In seinem Hauptwerk "Exchange and Power in Social Life" (http://bit.ly/rHvYHV & http://amzn.to/vF2PEf) charakterisiert Peter M. Blau den sozialen Austausch wie folgt:

"Social Exchange can be observed everywhere once we are sensitized by this conception to it, not only in market relations but also in friendship and even in love, as we have seen, as well as in many social relations between these extremes in intimacy. […] The institutionalized form the exchange of gits frequently assumes in simpler societies highlights the two general functions of soical as distinct from strictly economic, exchange, namely, to establish bond of friendship and to establish subordination over others."

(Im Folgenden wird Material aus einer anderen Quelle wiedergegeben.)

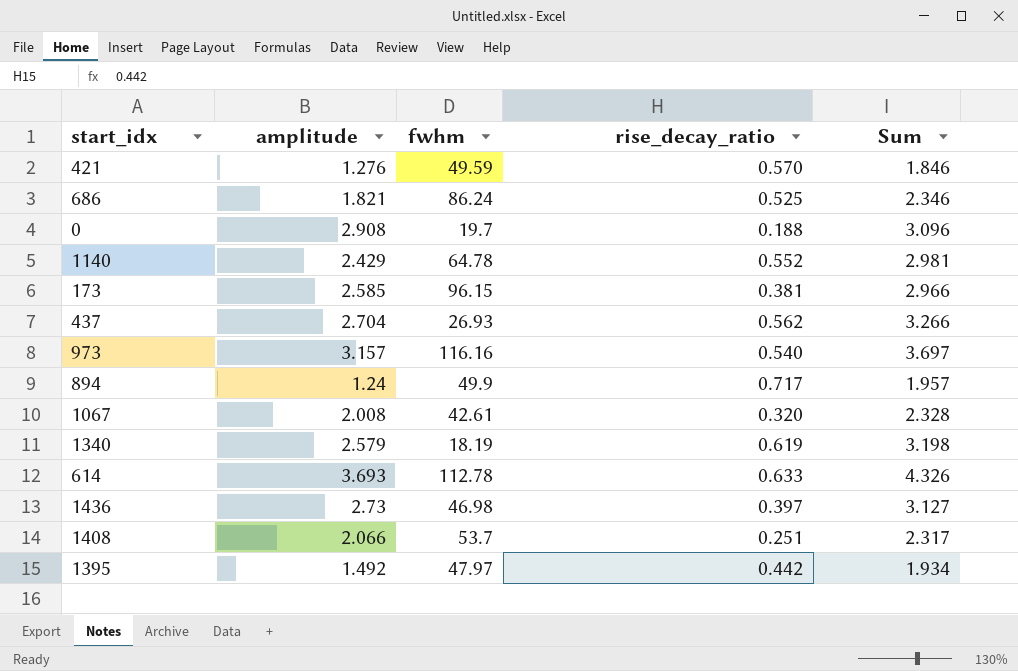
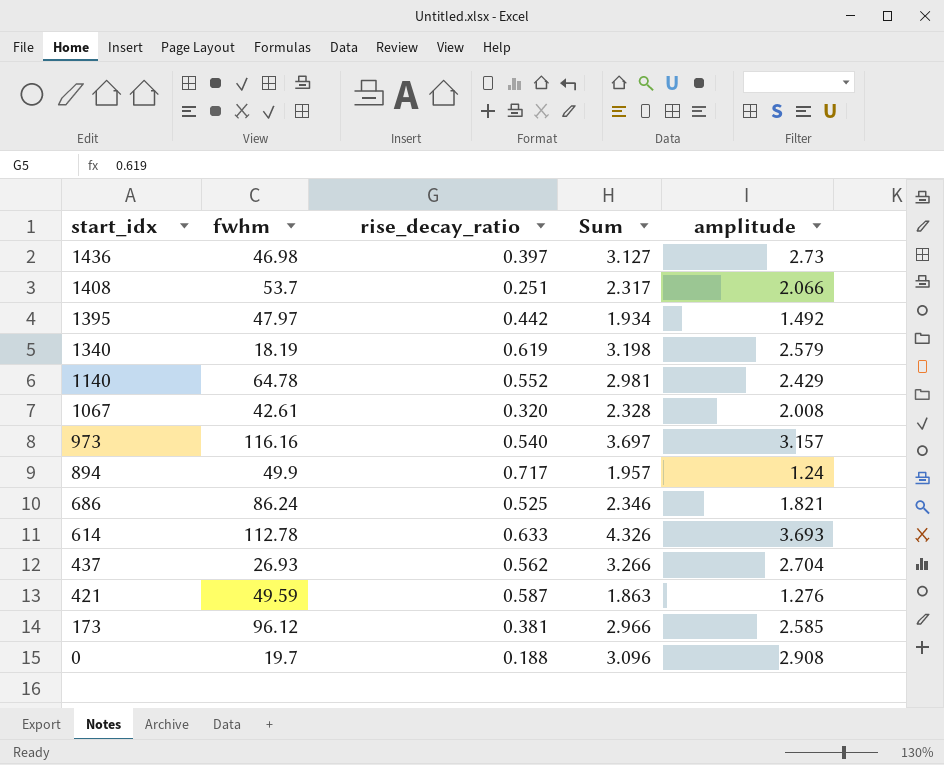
row order: none -> start_idx descending
column amplitude | position: 2 -> 5
421 | rise_decay_ratio: 0.570 -> 0.587
421 | Sum: 1.846 -> 1.863
173 | fwhm: 96.15 -> 96.12

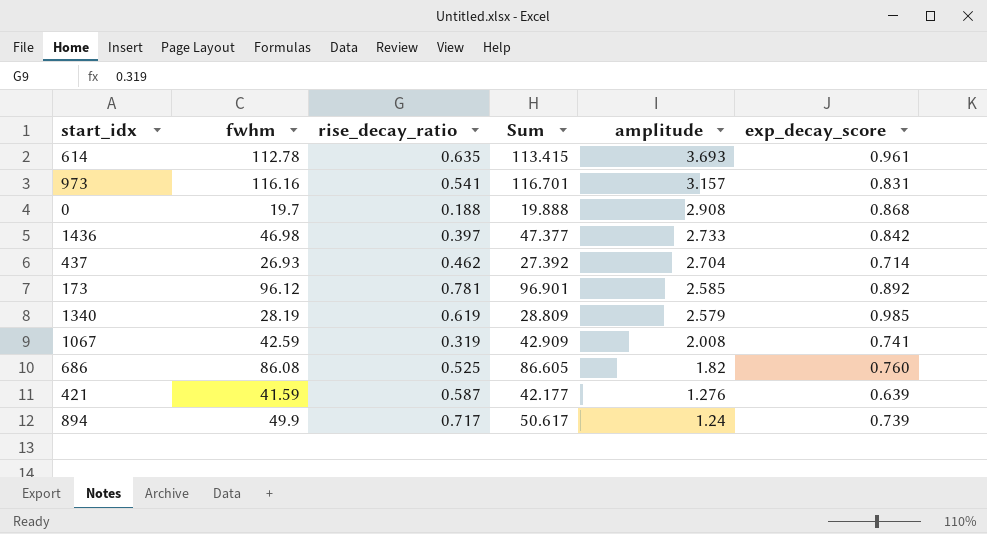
row order: start_idx descending -> amplitude descending
column Sum | formula: [rise_decay_ratio] + [amplitude] -> [fwhm] + [rise_decay_ratio]
column exp_decay_score | position: none -> 6
row 1408: 53.7 | 0.251 | 2.317 | 2.066 -> none
row 1395: 47.97 | 0.442 | 1.934 | 1.492 -> none
row 1140: 64.78 | 0.552 | 2.981 | 2.429 -> none
614 | rise_decay_ratio: 0.633 -> 0.635
973 | rise_decay_ratio: 0.540 -> 0.541
1436 | amplitude: 2.73 -> 2.733
437 | rise_decay_ratio: 0.562 -> 0.462
173 | rise_decay_ratio: 0.381 -> 0.781
1340 | fwhm: 18.19 -> 28.19
1067 | fwhm: 42.61 -> 42.59
1067 | rise_decay_ratio: 0.320 -> 0.319
686 | fwhm: 86.24 -> 86.08
686 | amplitude: 1.821 -> 1.82
421 | fwhm: 49.59 -> 41.59

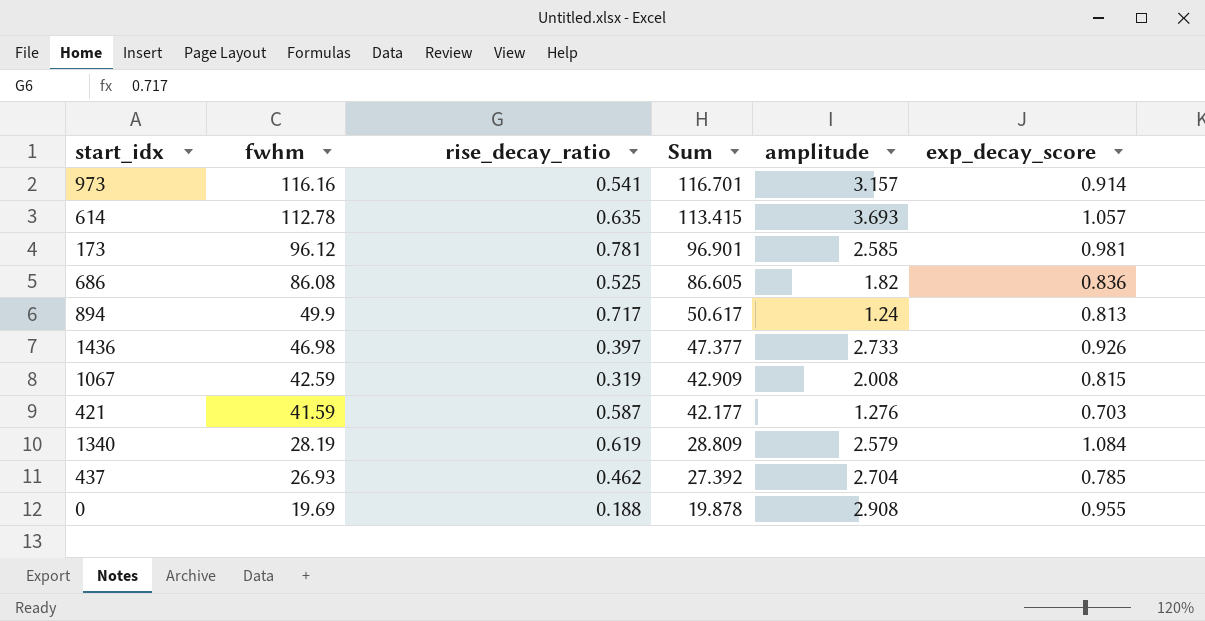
row order: amplitude descending -> fwhm descending
973 | exp_decay_score: 0.831 -> 0.914
614 | exp_decay_score: 0.961 -> 1.057
173 | exp_decay_score: 0.892 -> 0.981
686 | exp_decay_score: 0.760 -> 0.836
894 | exp_decay_score: 0.739 -> 0.813
1436 | exp_decay_score: 0.842 -> 0.926
1067 | exp_decay_score: 0.741 -> 0.815
421 | exp_decay_score: 0.639 -> 0.703
1340 | exp_decay_score: 0.985 -> 1.084
437 | exp_decay_score: 0.714 -> 0.785
0 | fwhm: 19.7 -> 19.69
0 | Sum: 19.888 -> 19.878
0 | exp_decay_score: 0.868 -> 0.955

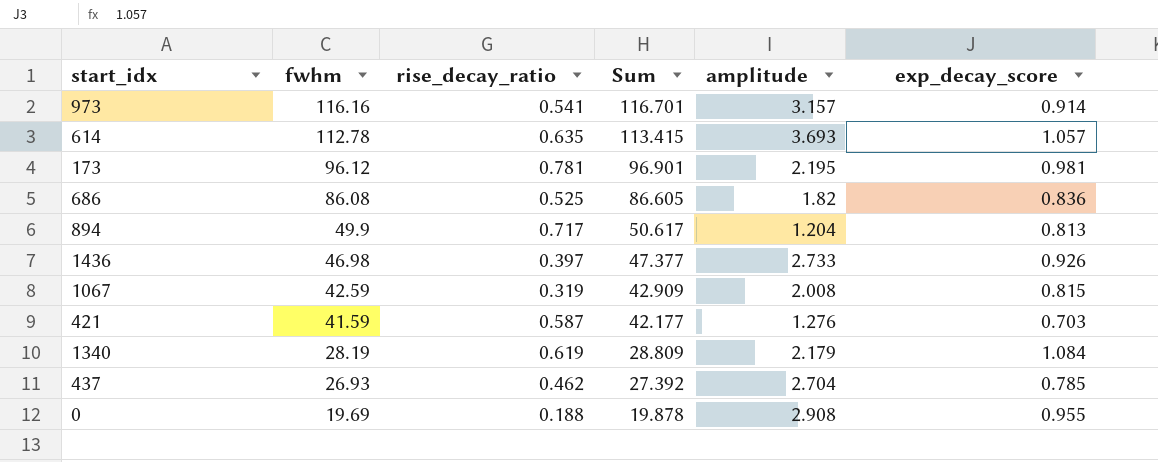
173 | amplitude: 2.585 -> 2.195
894 | amplitude: 1.24 -> 1.204
1340 | amplitude: 2.579 -> 2.179

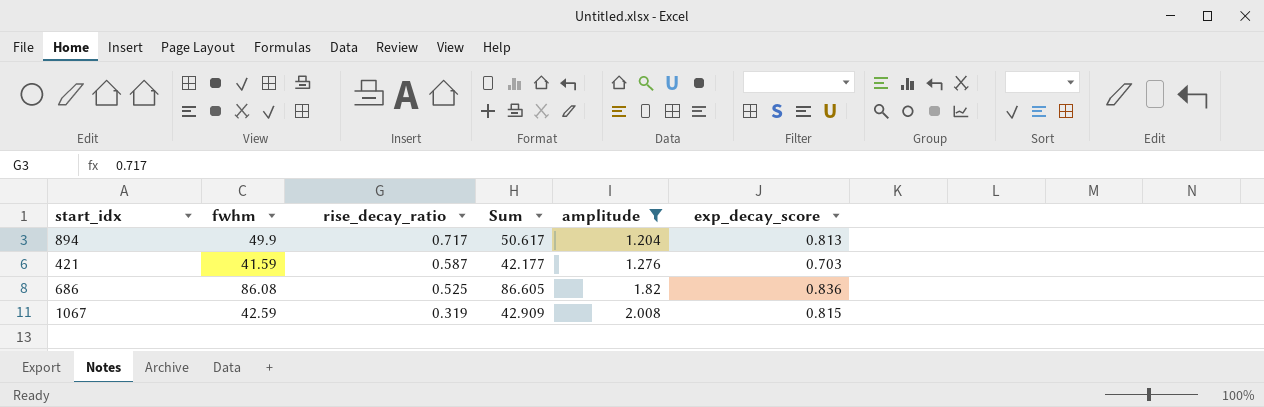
filter: none -> amplitude <= 2.008
row order: fwhm descending -> rise_decay_ratio descending

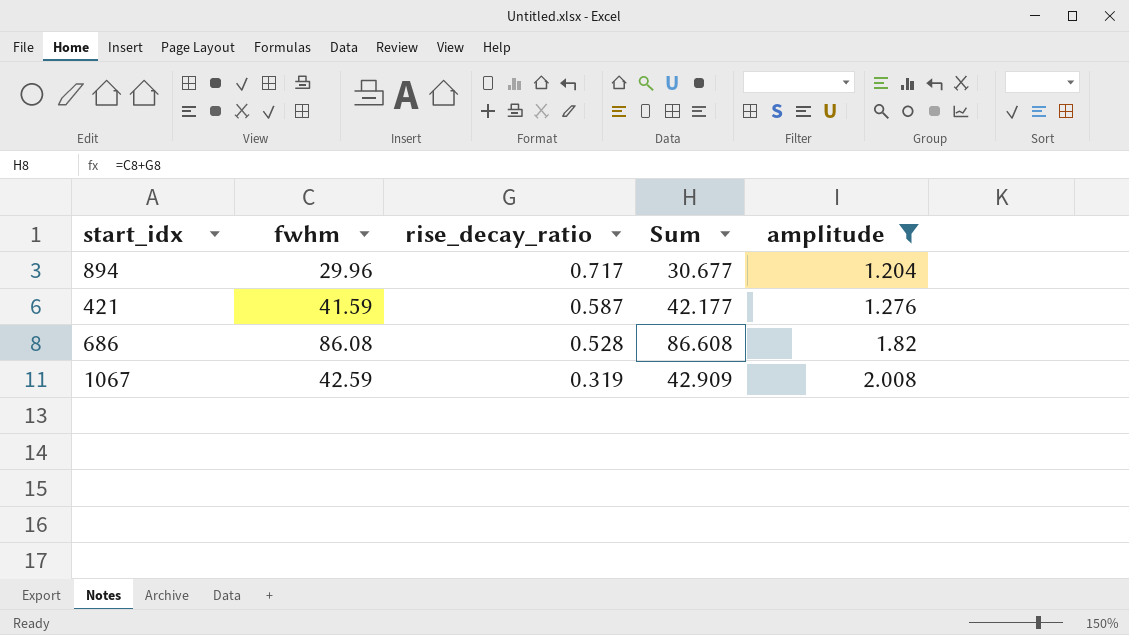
column exp_decay_score | position: 6 -> none
894 | fwhm: 49.9 -> 29.96
894 | Sum: 50.617 -> 30.677
686 | rise_decay_ratio: 0.525 -> 0.528
686 | Sum: 86.605 -> 86.608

Insofern bilden die sozialen Austauschprozesse den "Kitt" einer Gesellschaft. Über die sozialen Austauschprozesse erhalten die Interaktionen der Mitglieder einen Rahmen. Mit dem Eintritt in eine soziale Austauschbeziehung schlägt, überspitzt formuliert, die Geburtsstunde des Menschen als einem anerkannten Mitglied der Gesellschaft. Wichtiger Bestandteil zur Aufrechterhaltung einer sozialen Austauschbeziehung ist die Reziprozität, d.h. es werden für Leistungen entsprechende Gegenleistungen erwartet, ohne dass diese im vorhinein genau spezifiziert werden. Blau bezeichnet diesen Zusammenhang dann auch als den Startmechanismus einer sozialen Interaktion:

"The need to reciprocate for benefits received in order to continue receiving them serves as a "starting mechanism" of social interaction and group structure, als Gouldner has pointed out. When people are thrown together, and befor common norms or goals or role expecations have crystallized among them, the advantages to be gained from entering into exchange relations furnish incentives for soical interaction, and the exchange processes serve as mechanisms for regulating social interaction, thus fostering the development of a network of social relations and a rudimentary group structure. […] Social exchange, whether it is in this ceremonial form or not, involves favors that create diffuse future obligations, not precisely spedified ones, and the nature of the return cannot be bargainde about but must be left to the discretion of the one who makes it." (ebd.)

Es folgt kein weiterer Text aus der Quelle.